Библиотекарь, не отвечая, вдруг встал.
— Пора, князь. Не всю же ночь, в самом деле, нам беседовать, хотя бы и на столь занимательные темы. Кстати, ведь вы, конечно, читали Достоевского?
— Достоевского? — опешив, переспросил князь.
— Да, вашего célèbre écrivain. Знаете ли, что он отчасти предвосхитил нашу мысль? Не шутя! Даже рецепт вечности дал. В общих чертах, без разработки деталей, разумеется. Помните того странного субъекта, который говорит, что человек, заявивший «великое своеволие», тотчас же станет богом, человекобогом в антитез Богочеловека. Это гениально у него.
— Самоубийство?!.. — вдруг с ужасом вспомнив Кириллова, догадался князь.

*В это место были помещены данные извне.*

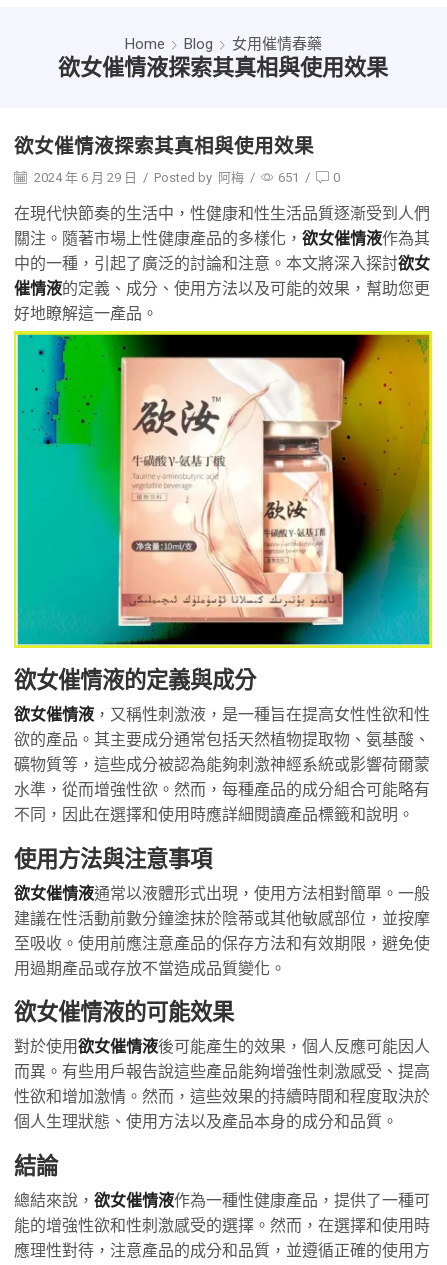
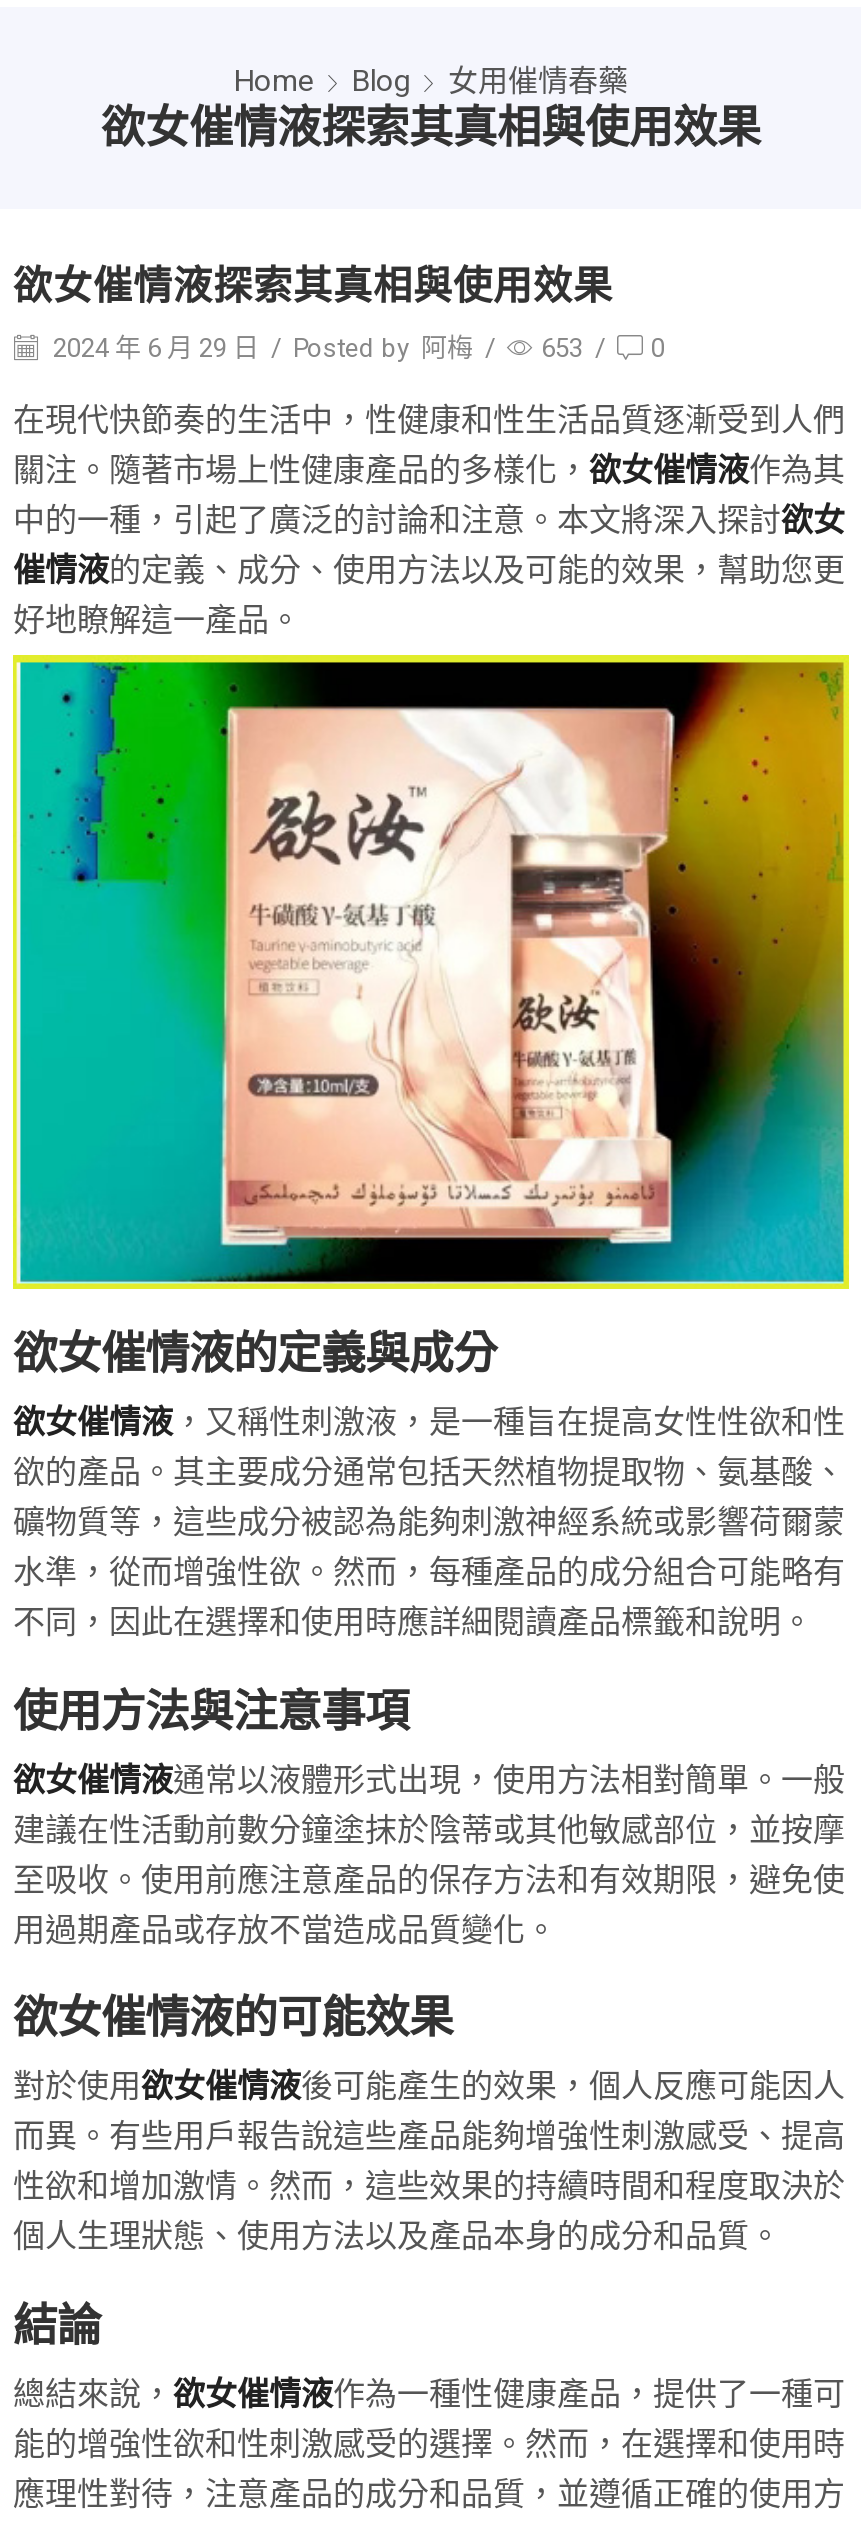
- 2024 年 6 月 29 日 / Posted by 阿梅 / 651 / 0
+ 2024 年 6 月 29 日 / Posted by 阿梅 / 653 / 0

— Непременно, — торжествуя, вскричал библиотекарь. — Но без боли, заметьте, без малейшего неприятного ощущения. Несколько капель снотворного, как высшая степень непокорства! А затем… затем сейчас же, немедленно зондом вводится в сердце один необычайно сильный возбудитель. Оба реагента — им самим синтезированные сложнейшие составы. — Я видел формулы. Реакция мгновенна. Сердце тотчас же начинает снова функционировать. Фантастический человекобог Достоевского становится реальностью. Он уже не тварь. Он швырнул Богу дарованную Им временную жизнь и, взамен ее, вырвал вечность. Не для себя только, но для всех. Остальным, чтобы к ней приобщиться, не нужно проявлять великого своеволия. Дальше все пойдет естественным, так сказать, физиологическим путем. Мы просто-напросто будем прививать им бессмертие, как оспу. Согласятся, будьте покойны. Соглашаются же сейчас на вытравление душ, которое мы ведем в грандиозных размерах. Еще с какой радостью соглашаются-то! Кому же весело страдать? Им наслаждаться хочется. Кроме того, иметь душу скоро просто неприличным станет: вышло из моды. Это как с отростком слепой кишки: прежде необходимым считали, потом догадались, что атавистический орган и что вырезать надо. Но начать, быть первым — это другое! На это «вытравленные» не пойдут. Здесь человекобог нужен. Они, остальные, будут приобщаться новой вечности его кровью. Кровью того, кто «смертию смерть победил». Все — как там. Все совершенная копия. Только там, у Него — мечта. У нас — реальность.